Mistake 3: Ignoring quality for "non-critical" tables Dimension tables that are "just lookups" can have quality issues that cascade into fact table joins, producing wrong numbers. Validate all tables, not just the most visible ones.
Mistake 4: Quality checks that never fail If your quality checks have a 100% pass rate for months, your thresholds are too lenient. Tighten thresholds gradually until checks catch real issues.
Mistake 5: No quality trend tracking A single quality snapshot is useful. Quality trends over time are transformative—they show whether your data platform is improving or degrading. Store every quality check result and build trend dashboards.
Data Quality for Regulated Industries
Organizations in regulated industries have additional quality requirements:
| Industry | Quality Requirement | Fabric Implementation |
|---|---|---|
| Healthcare | HIPAA data integrity | Audit trails on every data modification, reconciliation against EMR |
| Financial Services | SOX compliance | Automated reconciliation, segregation of duties in data access |
| Government | FedRAMP data protection | Encryption validation, access logging, quality documentation |
| Life Sciences | FDA 21 CFR Part 11 | Validation protocols, electronic signatures, audit trails |
For these industries, data quality documentation is not optional—it is a compliance deliverable.
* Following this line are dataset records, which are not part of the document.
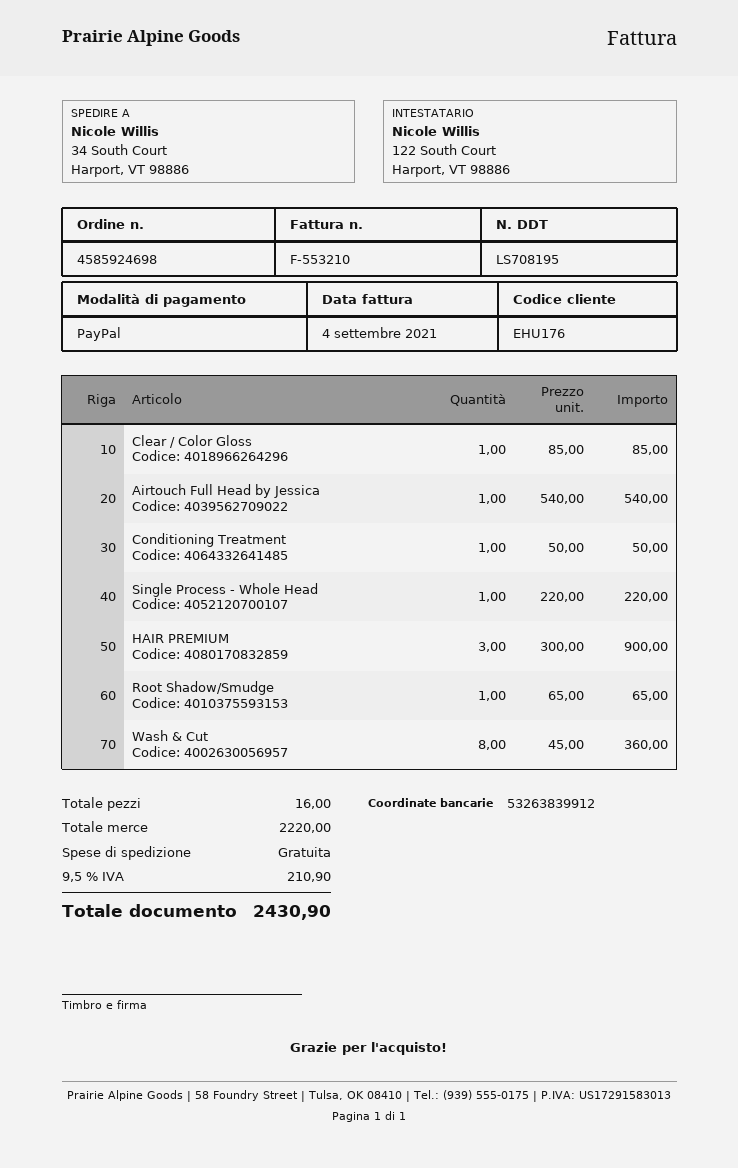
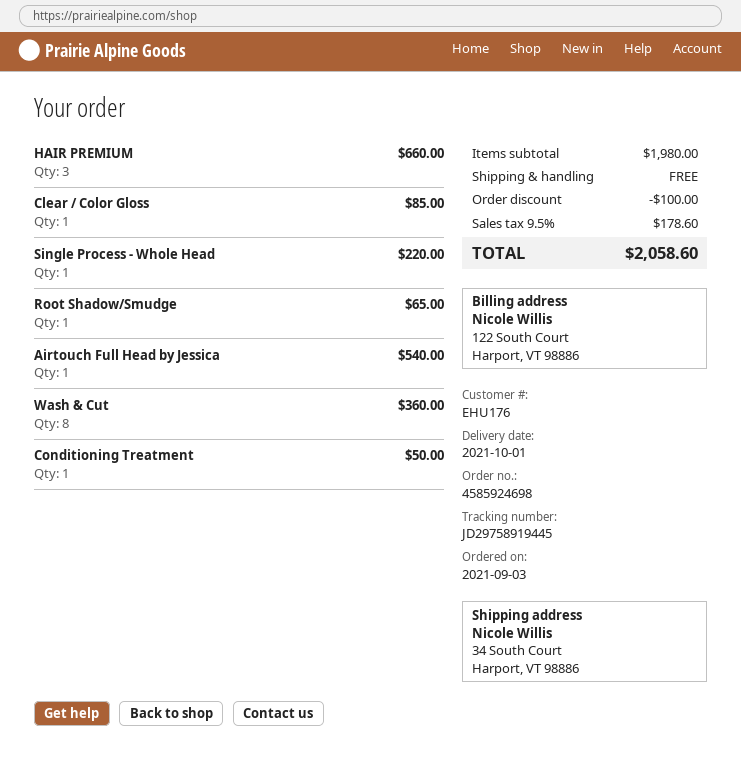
HAIR PREMIUM: 3 for 900.00 -> 3 for 660.00
subtotal: 2220.00 -> 1980.00
discount: none -> 100.00
tax: 9.5% = 210.90 -> 9.5% = 178.60
total: 2430.90 -> 2058.60

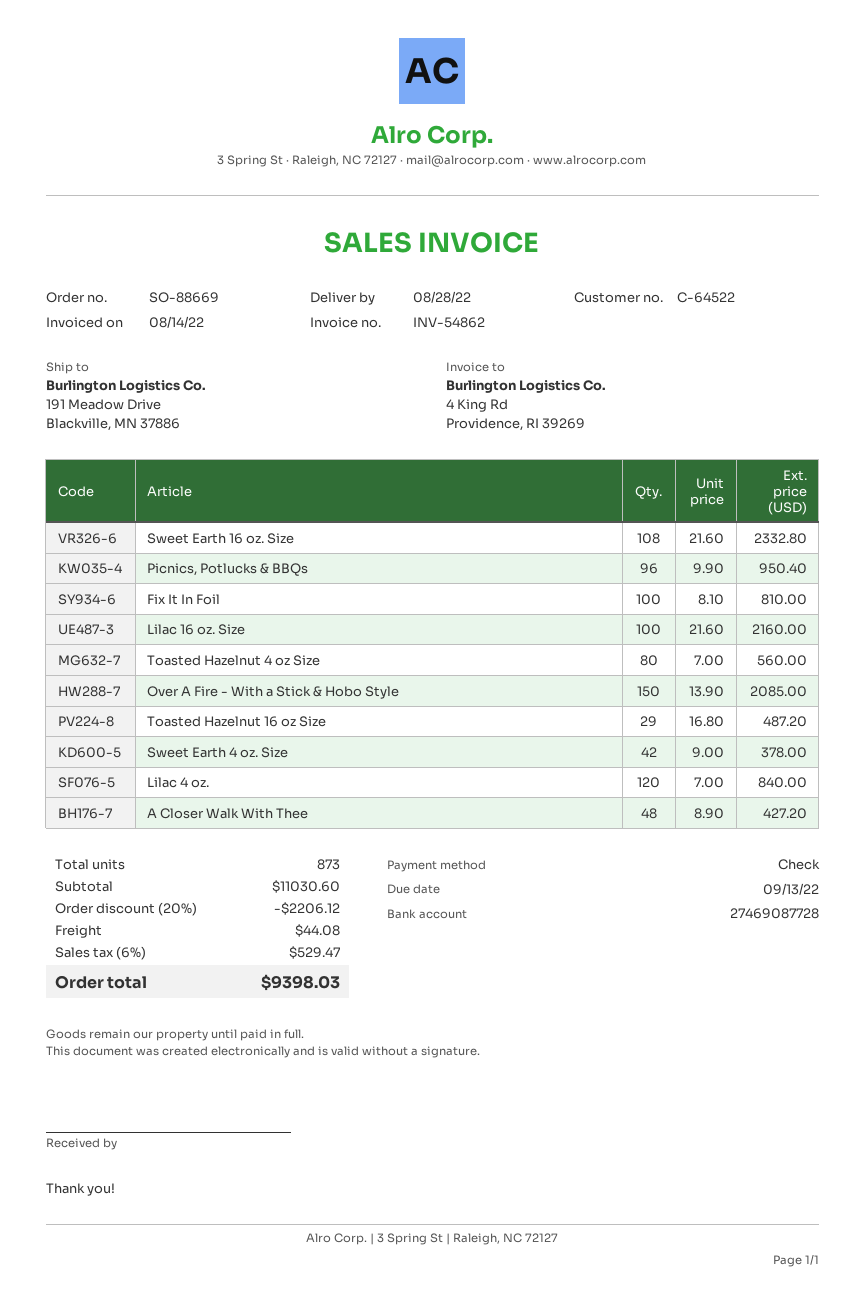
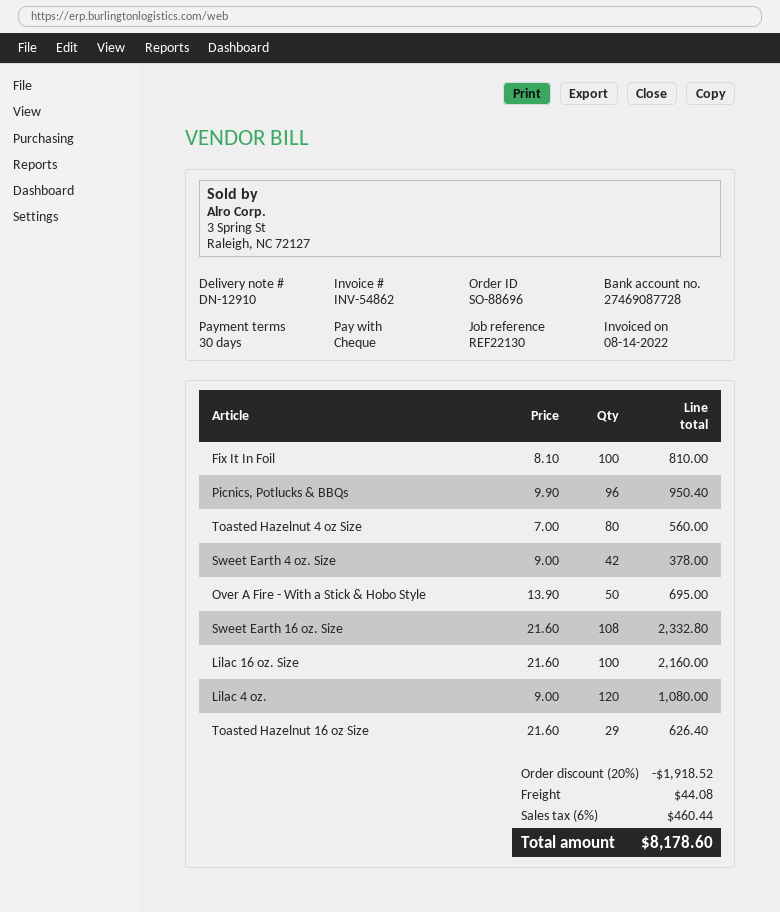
order number: SO-88669 -> SO-88696
Over A Fire - With a Stick & Hobo Style: 150 x 13.90 = 2085.00 -> 50 x 13.90 = 695.00
Toasted Hazelnut 16 oz Size: 29 x 16.80 = 487.20 -> 29 x 21.60 = 626.40
Lilac 4 oz.: 120 x 7.00 = 840.00 -> 120 x 9.00 = 1080.00
A Closer Walk With Thee: 48 x 8.90 = 427.20 -> none
discount: 20% = 2206.12 -> 20% = 1918.52
tax: 6% = 529.47 -> 6% = 460.44
total: 9398.03 -> 8178.60

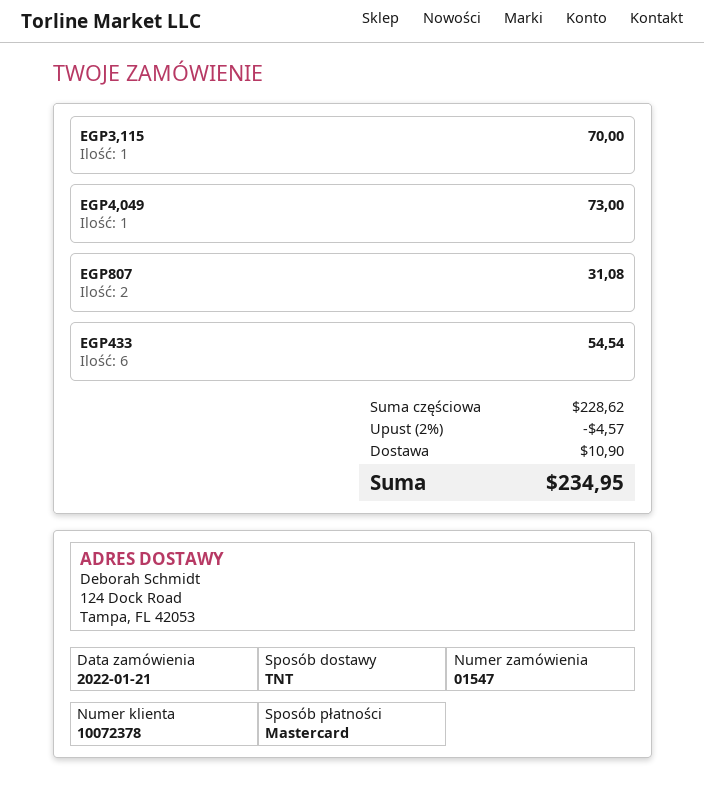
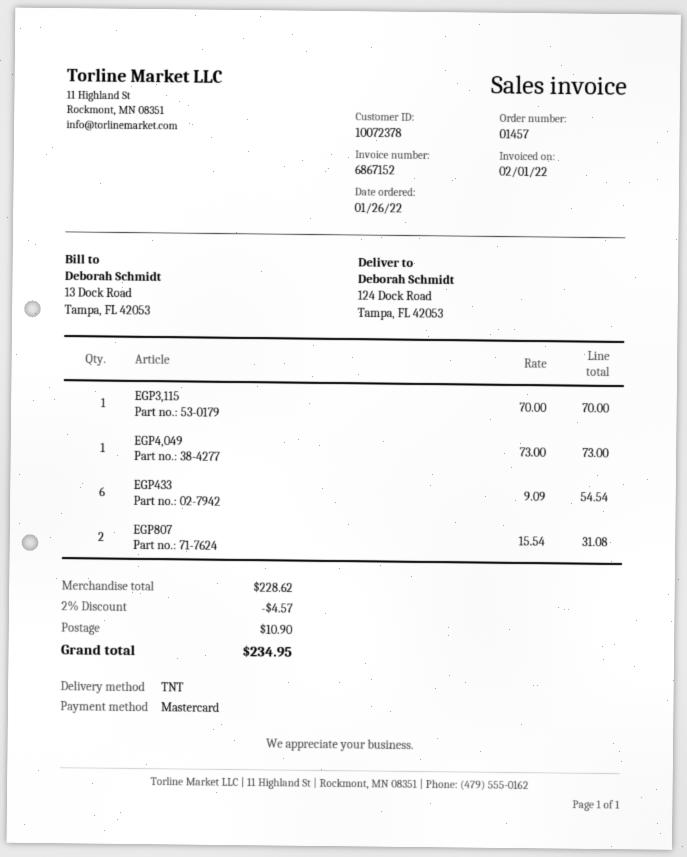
order number: 01547 -> 01457
order date: 2022-01-21 -> 2022-01-26

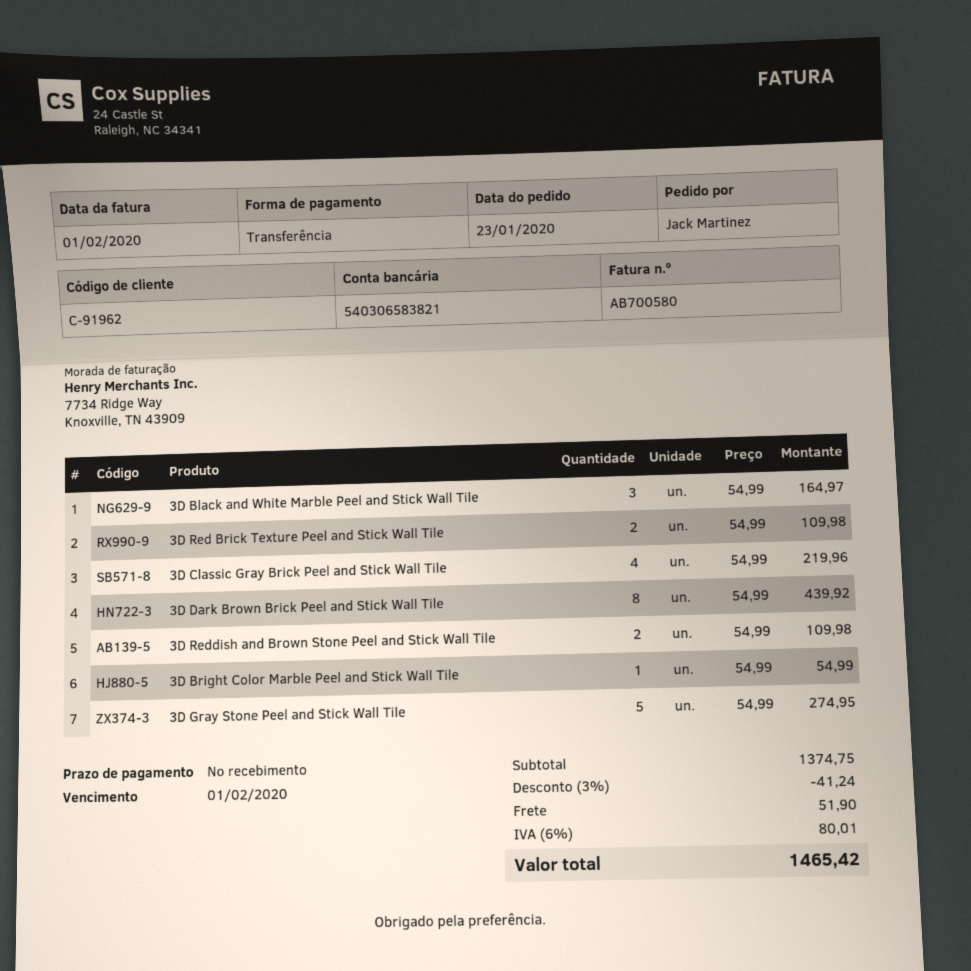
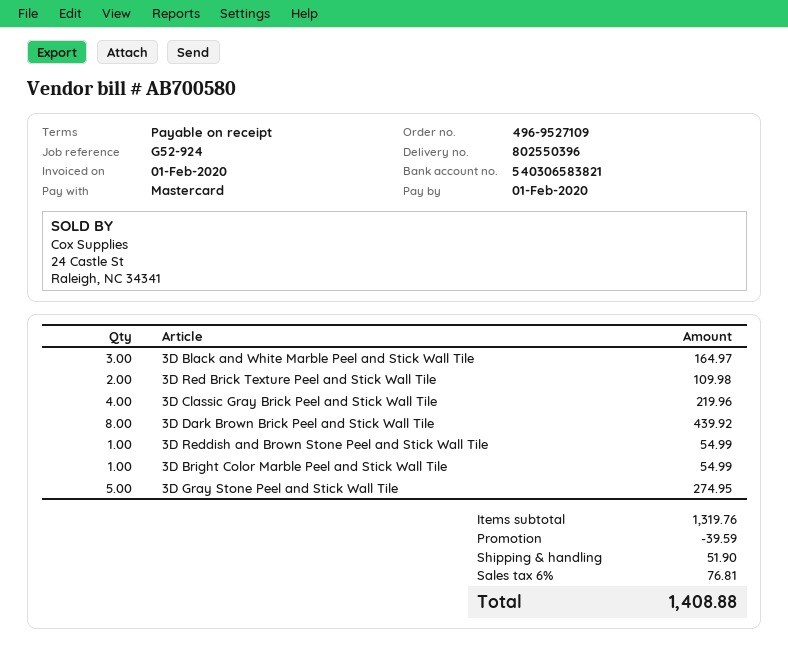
payment method: bank transfer -> Mastercard
3D Reddish and Brown Stone Peel and Stick Wall Tile: 2 for 109.98 -> 1 for 54.99
subtotal: 1374.75 -> 1319.76
discount: 41.24 -> 39.59
tax: 6% = 80.01 -> 6% = 76.81
total: 1465.42 -> 1408.88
Automate quality documentation generation using Power BI Helper or custom scripts that export quality audit results to PDF format for regulatory evidence.
Measuring Data Quality ROI
| Metric | Before Quality Framework | After Quality Framework | Business Impact |
|---|---|---|---|
| Dashboard trust score (user survey) | 3.2/5 | 4.5/5 | Higher adoption and usage |
| Ad-hoc data investigation requests | 25/month | 5/month | 80% reduction in analyst time spent on data issues |
| Data discrepancy incidents | 12/month | 2/month | Fewer executive escalations |
| Report revision cycles | 3 per report | 1 per report | Faster time to insight |
| Regulatory audit findings | 3-5 per audit | 0-1 per audit | Reduced compliance risk |
Getting Started with Data Quality in Fabric
- Week 1-2: Inventory your data sources and identify the 10 most critical tables
- Week 3-4: Define quality rules for each dimension (accuracy, completeness, etc.)
- Week 5-6: Implement Bronze and Silver layer quality checks
- Week 7-8: Build the quality monitoring dashboard and configure alerts
- Month 3: Add Gold layer reconciliation checks and trend tracking
- Ongoing: Review quality metrics monthly, tighten thresholds quarterly
For organizations that need expert data quality implementation, our Fabric consulting team provides data quality assessment, framework implementation, and ongoing monitoring. We also offer data analytics consulting that includes data quality as a core component of every engagement. Contact us to discuss your data quality strategy.
Frequently Asked Questions
Does Fabric have built-in data quality tools?
Fabric provides data quality capabilities through notebooks, dataflows, and Data Activator for monitoring. Additional governance features are available through Purview integration for enterprise data catalog and quality tracking.
How do I monitor data freshness in Fabric?
Use Data Activator to create triggers on data timestamps, set up monitoring dashboards tracking last refresh times, and configure alerts when data exceeds expected staleness thresholds.